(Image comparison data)
· · ·

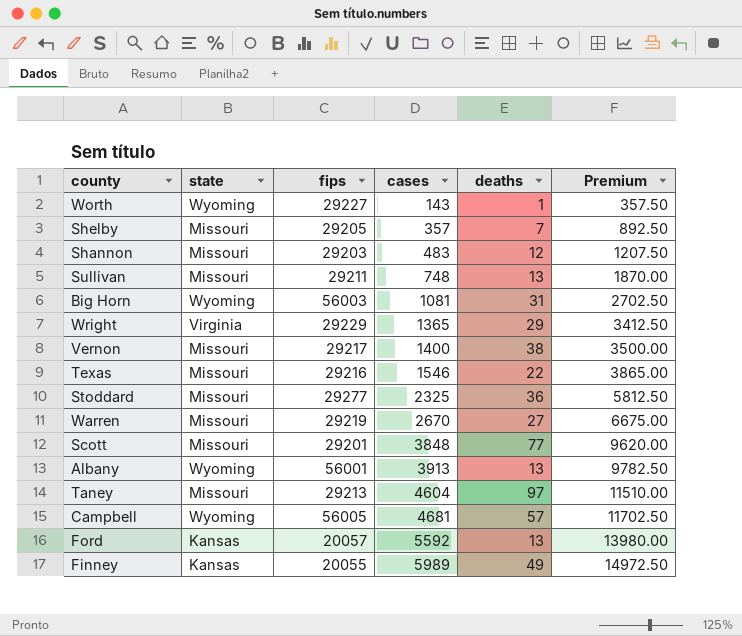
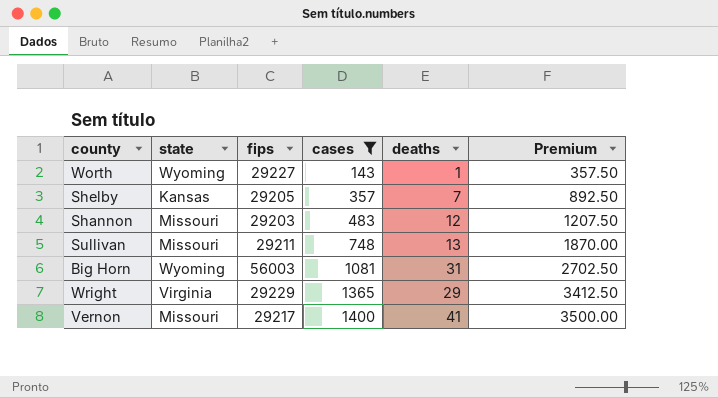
filter: none -> cases <= 1400
Shelby | state: Missouri -> Kansas
Vernon | deaths: 38 -> 41

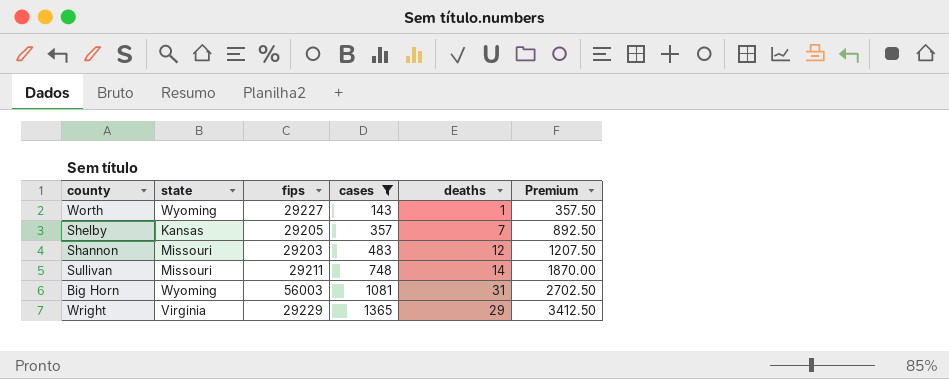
row Vernon: Missouri | 29217 | 1400 | 41 | 3500.00 -> none
Sullivan | deaths: 13 -> 14

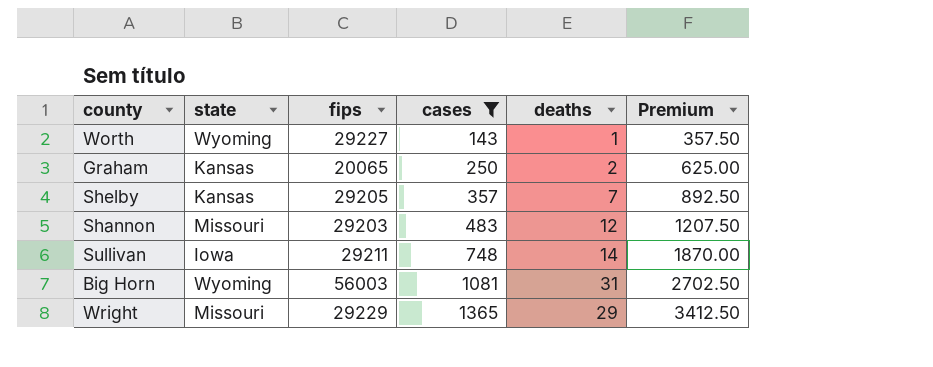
row Graham: none -> Kansas | 20065 | 250 | 2 | 625.00
Sullivan | state: Missouri -> Iowa
Wright | state: Virginia -> Missouri

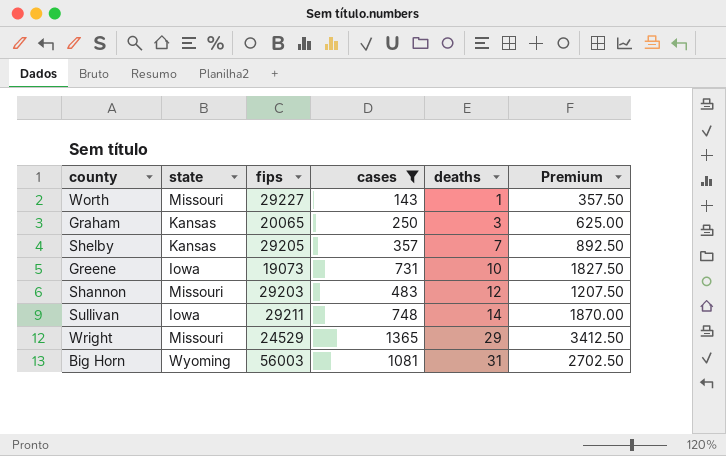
row order: cases ascending -> deaths ascending
Worth | state: Wyoming -> Missouri
Graham | deaths: 2 -> 3
row Greene: none -> Iowa | 19073 | 731 | 10 | 1827.50
Wright | fips: 29229 -> 24529

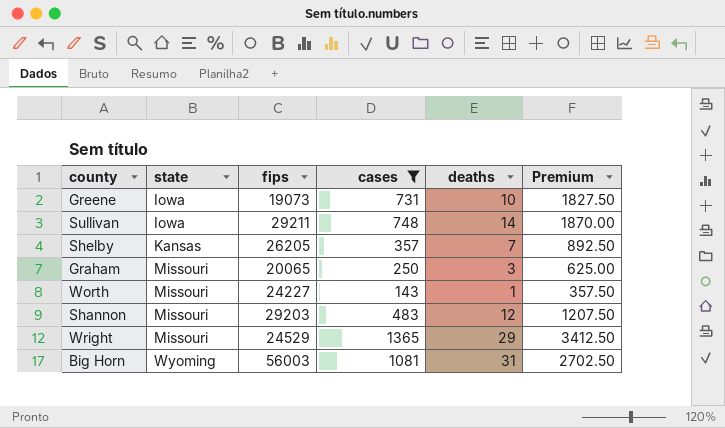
row order: deaths ascending -> state ascending
Shelby | fips: 29205 -> 26205
Graham | state: Kansas -> Missouri
Worth | fips: 29227 -> 24227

· · ·

Restate word for word the lines that begin at the one containing "Wright | state: Virginia -> Missouri" and end with the final line of the records. Pictures stay out.

■ ANSWER AREA:
Wright | state: Virginia -> Missouri

row order: cases ascending -> deaths ascending
Worth | state: Wyoming -> Missouri
Graham | deaths: 2 -> 3
row Greene: none -> Iowa | 19073 | 731 | 10 | 1827.50
Wright | fips: 29229 -> 24529

row order: deaths ascending -> state ascending
Shelby | fips: 29205 -> 26205
Graham | state: Kansas -> Missouri
Worth | fips: 29227 -> 24227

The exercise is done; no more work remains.